A brand new Android malware marketing campaign is utilizing the Hugging Face platform as a repository for 1000’s of variations of an APK payload that collects credentials for standard monetary and fee companies.
Hugging Face is a well-liked platform that hosts and distributes synthetic intelligence (AI), pure language processing (NLP), and machine studying (ML) fashions, datasets, and functions.
It’s thought of a trusted platform unlikely to set off safety warnings, however dangerous actors have abused it up to now to host malicious AI fashions.
The latest marketing campaign found by researchers at Romanian cybersecurity firm Bitdefender leverages the platform to distribute Android malware.
The assault begins with victims being lured to put in a dropper app referred to as TrustBastion, which makes use of scareware-style advertisements claiming that the goal’s gadget is contaminated. The malicious app is disguised as a safety instrument, claiming to detect threats equivalent to scams, fraudulent SMS messages, phishing makes an attempt, and malware.
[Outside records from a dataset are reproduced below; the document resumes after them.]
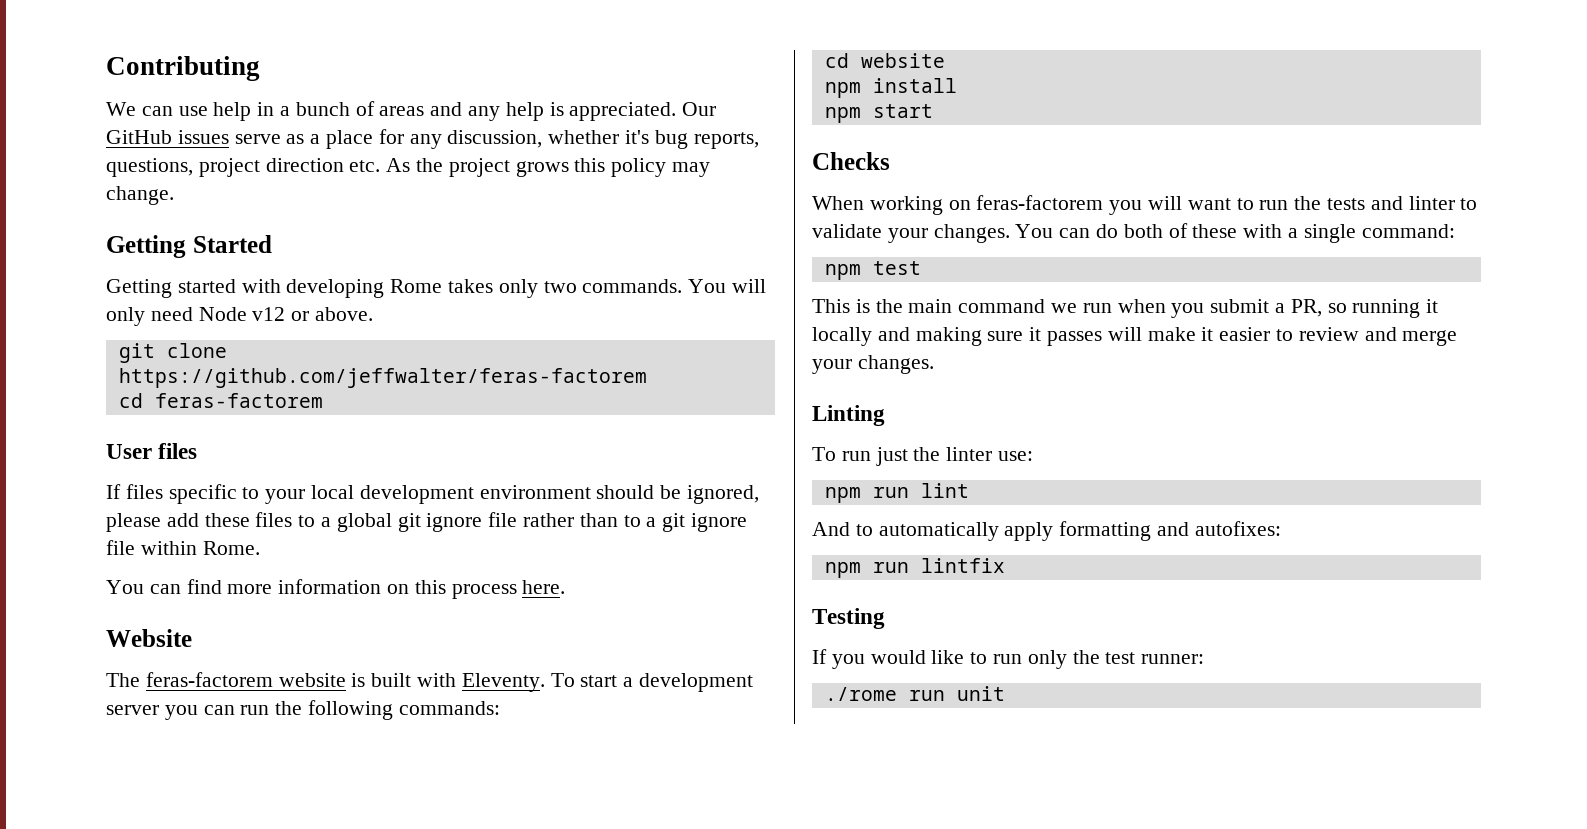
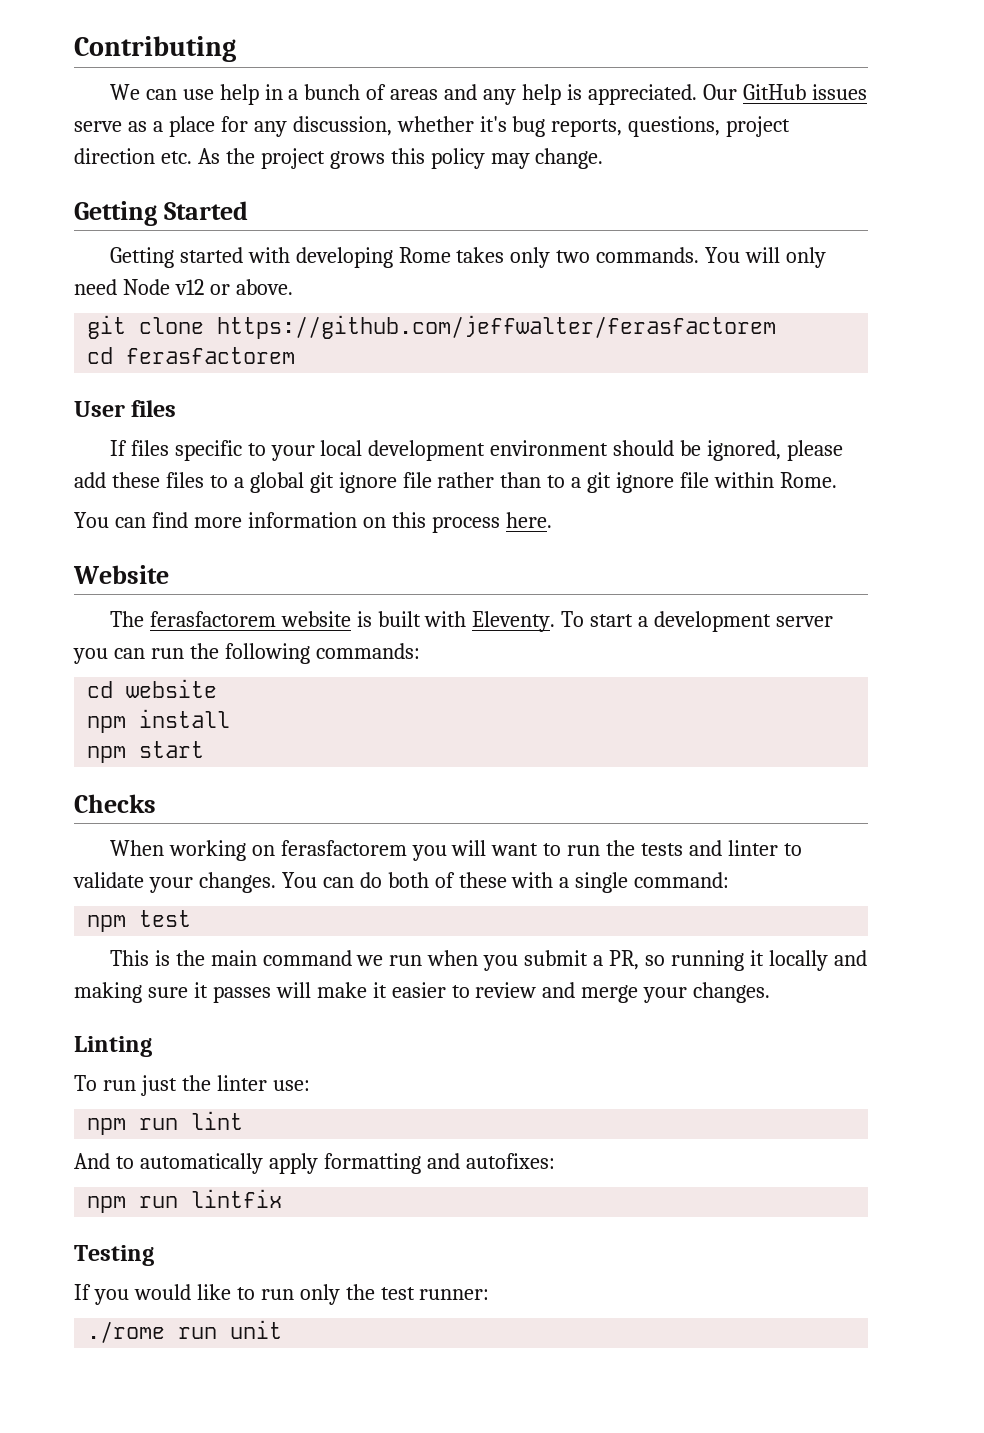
[118,368,647,388] [118,393,323,408] https://github.com/jeffwalter/feras-factorem // cd feras-factorem -> [217,315,777,339] [87,347,296,364] https://github.com/jeffwalter/ferasfactorem // cd ferasfactorem
[145,672,273,687] feras-factorem -> [149,611,276,627] ferasfactorem
[976,195,1104,210] feras-factorem -> [280,840,407,856] ferasfactorem

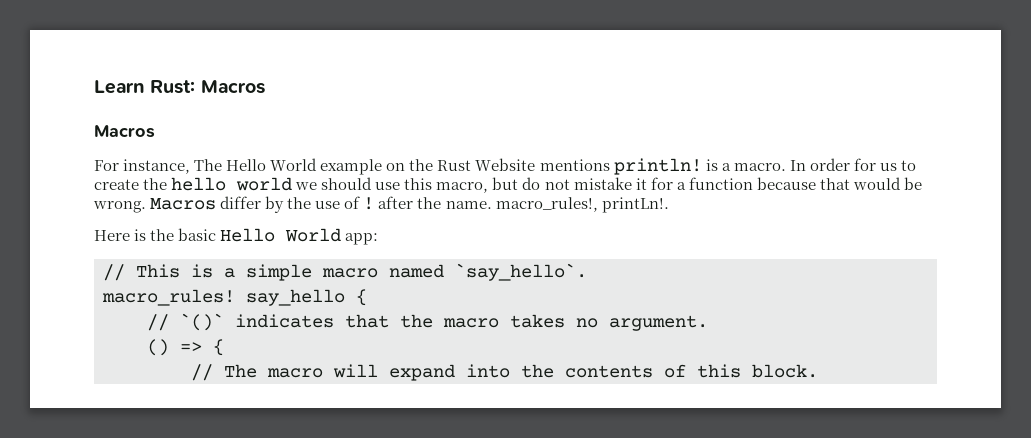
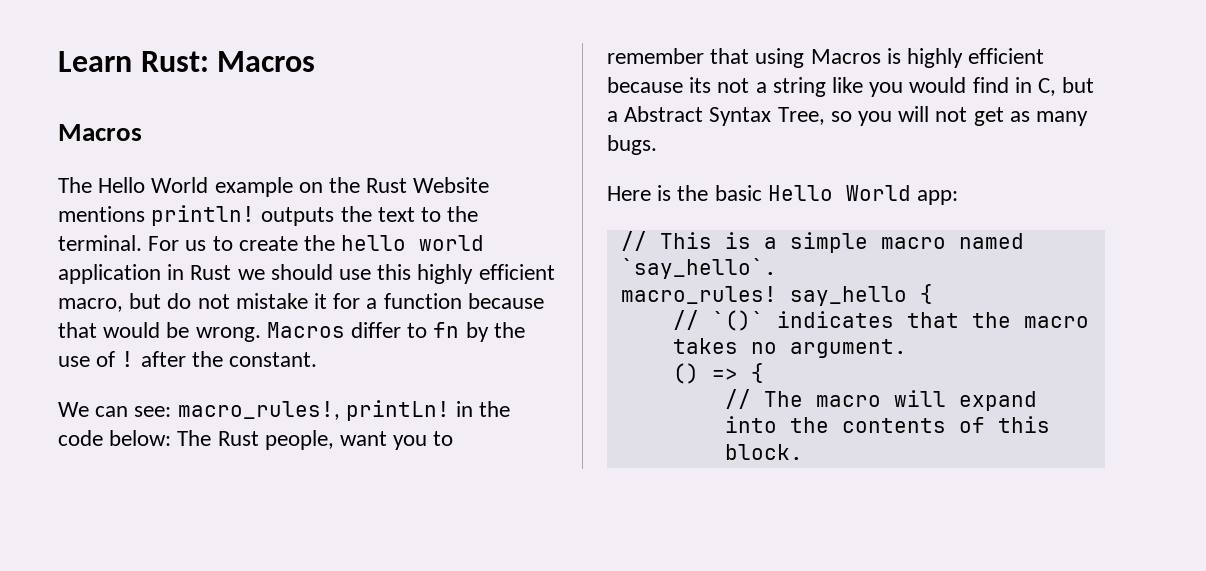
[94,159,191,174] For instance, -> (142, 132) none
[705,158,876,171] is a macro. In order for -> [261,206,479,226] [58,235,180,251] outputs the text to the terminal. For
(293, 184) none -> [58,264,232,284] application in Rust
(433, 184) none -> [417,264,555,284] highly efficient
(262, 202) none -> [407,322,460,338] to fn
[445,197,669,213] name. macro_rules!, printLn!. -> [229,352,318,367] [58,400,511,421] [58,430,454,450] [607,48,1045,68] [607,77,1095,97] [607,106,1089,126] [607,135,657,155] constant. // We can see: macro_rules!, printLn! in the code below: The Rust people, want you to remember that using Macros is highly efficient because its not a string like you would find in C, but a Abstract Syntax Tree, so you will not get as many bugs.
Instantly after set up, TrustBastion reveals a compulsory replace alert with visible components that mimic Google Play.
Supply: Bitdefender
As a substitute of instantly serving malware, the dropper contacts a server linked to trustbastion[.]com, which returns a redirect to a Hugging Face dataset repository internet hosting the malicious APK. The ultimate payload is downloaded from Hugging Face infrastructure and delivered by way of its content material distribution community (CDN).
To evade detection, the risk actor makes use of server-side polymorphism that generates new payload variants each quarter-hour, Bitdefender says.Â
“On the time of investigation, the repository was roughly 29 days previous and had gathered greater than 6,000 commits.”
Throughout evaluation, the payload-serving repository was taken down, however the operation resurfaced underneath a brand new identify, ‘Premium Membership,’ which used new icons whereas retaining the identical malicious code.
The primary payload, which lacks a reputation, is a distant entry instrument that aggressively exploits Android’s Accessibility Providers, presenting the request as essential for safety causes.
Supply: Bitdefender
This provides the malware the flexibility to serve display screen overlays, seize the person’s display screen, carry out swipes, block uninstallation makes an attempt, and extra.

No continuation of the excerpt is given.